Inspirou. As luzes acesas e a sombra nas cadeiras sufocavam, as persianas e a estante cheia de livros pareciam dobrar-se. Sem coragem, fechou os olhos. A visão era a mesma, com a exceção de que rodava. Abriu a boca para gritar. Silêncio. Preguiça de incomodar os vizinhos, aprontar confusão. O gancho do telefone pendulando. Vago. O encanamento contorcia e os barulhos insistiam em enroscar ao pensamento. Lembranças. O pequeno canário canadense tamborilava um canto nervoso. Ouvindo gente se espalhando por sobre as calçadas dos bares.
A mancha escorria vermelha já molhava a camisa, esticava e espremia no ritmo dos latejos da cabeça. Medo da imaginação. Ficava de fora, não tomava parte naquilo. Perdendo o ar, a liberdade, e sumindo. Lembranças. Encolhendo a cabeça dentro das inúmeras rachaduras do piso. A porta rufava e não queria calar. Sentia os pés surrarem o mogno belamente esculpido. Incômodo. O pulmão arfava em se soltar, se perder na agonia pulava por dentro e ofuscava as vistas. Obnubilando a centelha de vida. Pensamento pensando pensares que não se pensa.
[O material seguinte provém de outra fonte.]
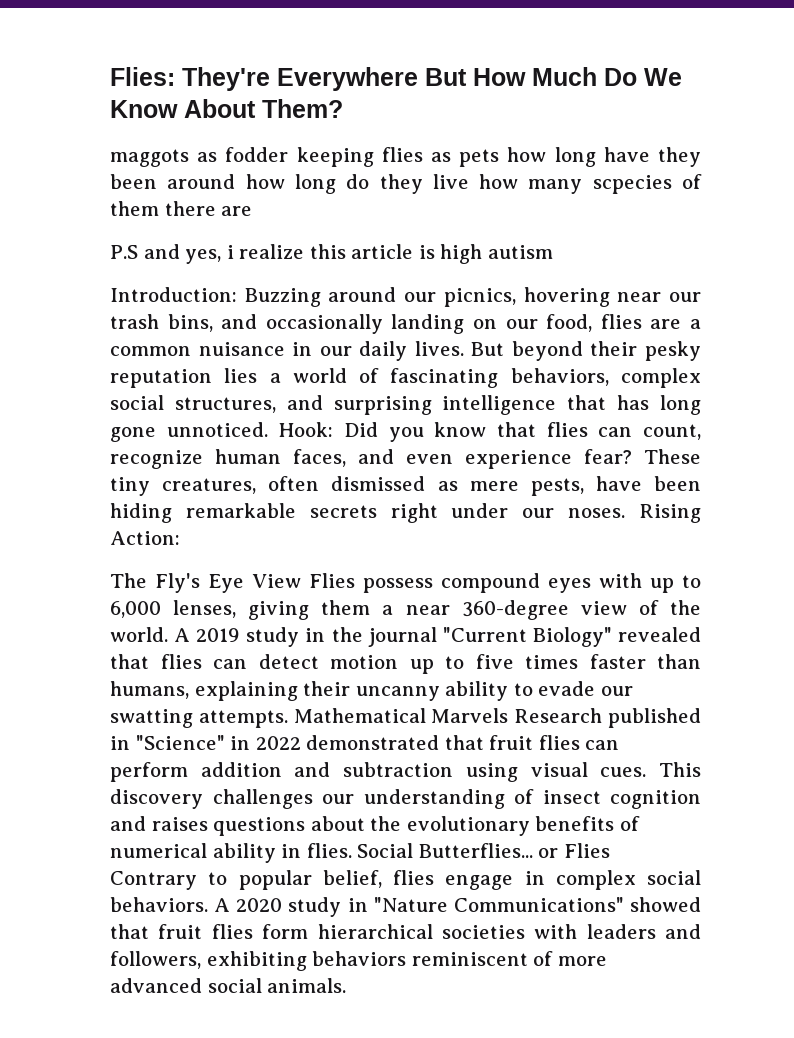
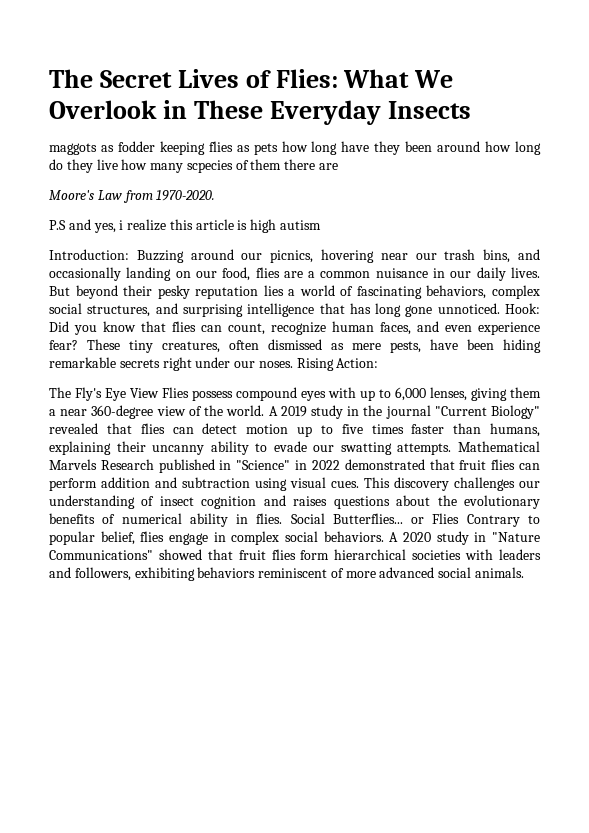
- Flies: They're Everywhere But How Much Do We Know About Them?
+ The Secret Lives of Flies: What We Overlook in These Everyday Insects
+ Moore's Law from 1970-2020.

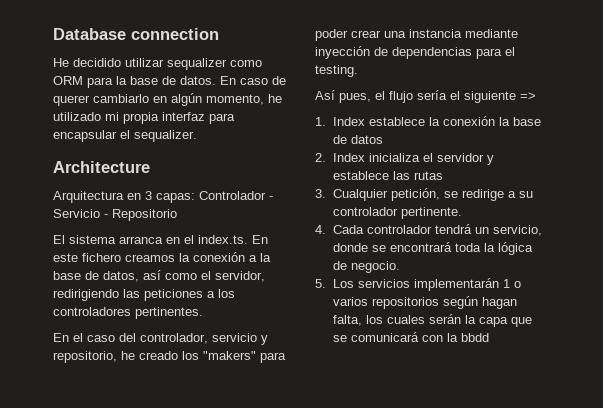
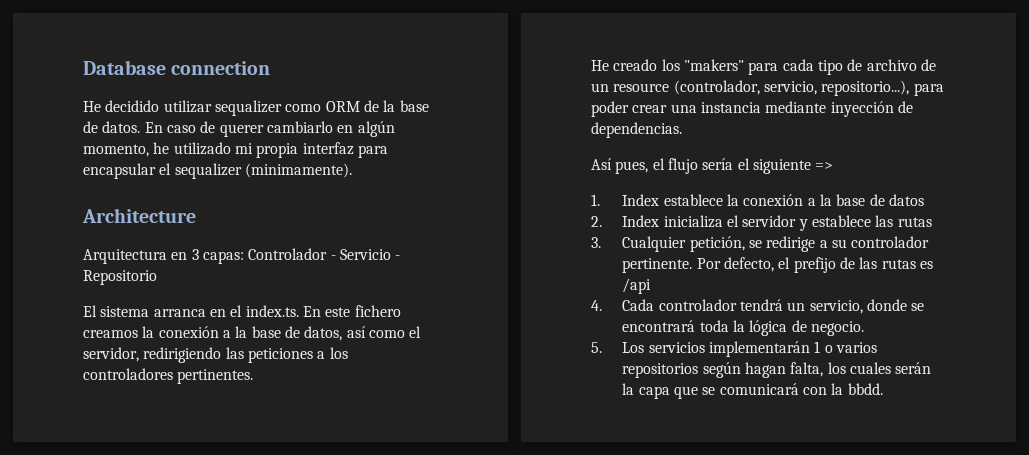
- He decidido utilizar sequalizer como ORM para la base de datos.
+ He decidido utilizar sequalizer como ORM de la base de datos.
- En caso de querer cambiarlo en algún momento, he utilizado mi propia interfaz para encapsular el sequalizer.
+ En caso de querer cambiarlo en algún momento, he utilizado mi propia interfaz para encapsular el sequalizer (minimamente).
- En el caso del controlador, servicio y repositorio, he creado los "makers" para poder crear una instancia mediante inyección de dependencias para el testing.
+ He creado los "makers" para cada tipo de archivo de un resource (controlador, servicio, repositorio...), para poder crear una instancia mediante inyección de dependencias.
- 1. Index establece la conexión la base de datos
+ 1. Index establece la conexión a la base de datos
+ Por defecto, el prefijo de las rutas es /api
- 5. Los servicios implementarán 1 o varios repositorios según hagan falta, los cuales serán la capa que se comunicará con la bbdd
+ 5. Los servicios implementarán 1 o varios repositorios según hagan falta, los cuales serán la capa que se comunicará con la bbdd.

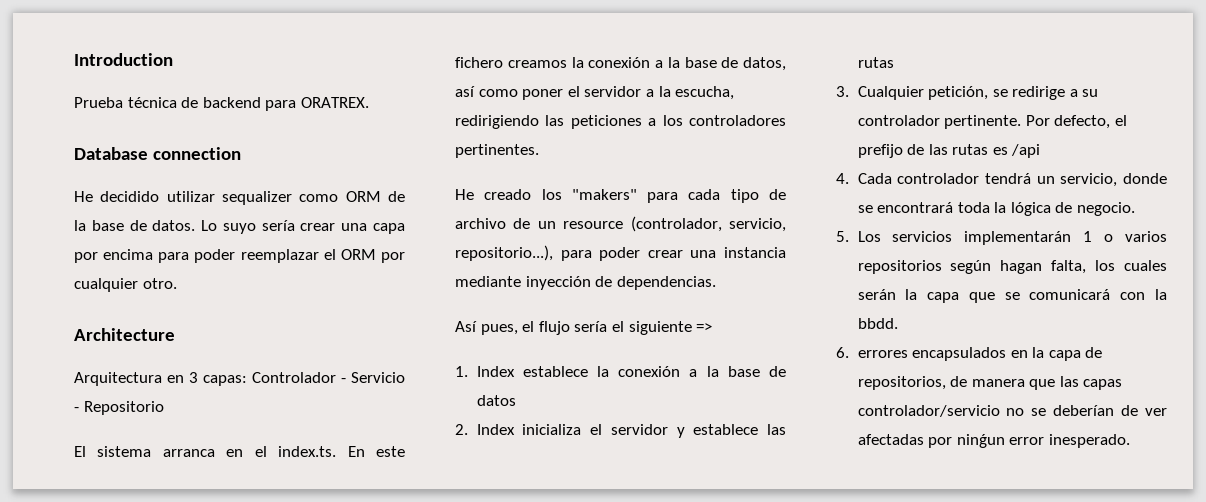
+ Introduction
+ Prueba técnica de backend para ORATREX.
- En caso de querer cambiarlo en algún momento, he utilizado mi propia interfaz para encapsular el sequalizer (minimamente).
+ Lo suyo sería crear una capa por encima para poder reemplazar el ORM por cualquier otro.
- El sistema arranca en el index.ts. En este fichero creamos la conexión a la base de datos, así como el servidor, redirigiendo las peticiones a los controladores pertinentes.
+ El sistema arranca en el index.ts. En este fichero creamos la conexión a la base de datos, así como poner el servidor a la escucha, redirigiendo las peticiones a los controladores pertinentes.
+ 6. errores encapsulados en la capa de repositorios, de manera que las capas controlador/servicio no se deberían de ver afectadas por ninǵun error inesperado.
Não queria levantar pra pegar água. A sede tinha diminuído e quase não incomodava. O copo vazio e a sentença. Colado ao chão. O canário tinha abaixado o volume, entoava tristes e curtos sibilos. Os rufos do mogno cessavam, sobrara o rangido do metal. Longe. De repente, tudo virou silêncio. Pessoas entrando correndo pela porta escorrendo pelas frestas da madeira. Sobravam livros, luzes e o canário. Lembranças. Encostou o ouvido no chão e tateou lentamente. Pensou que, caso se concentrasse, ouviria o seu coração bater. Expirou. Silêncio.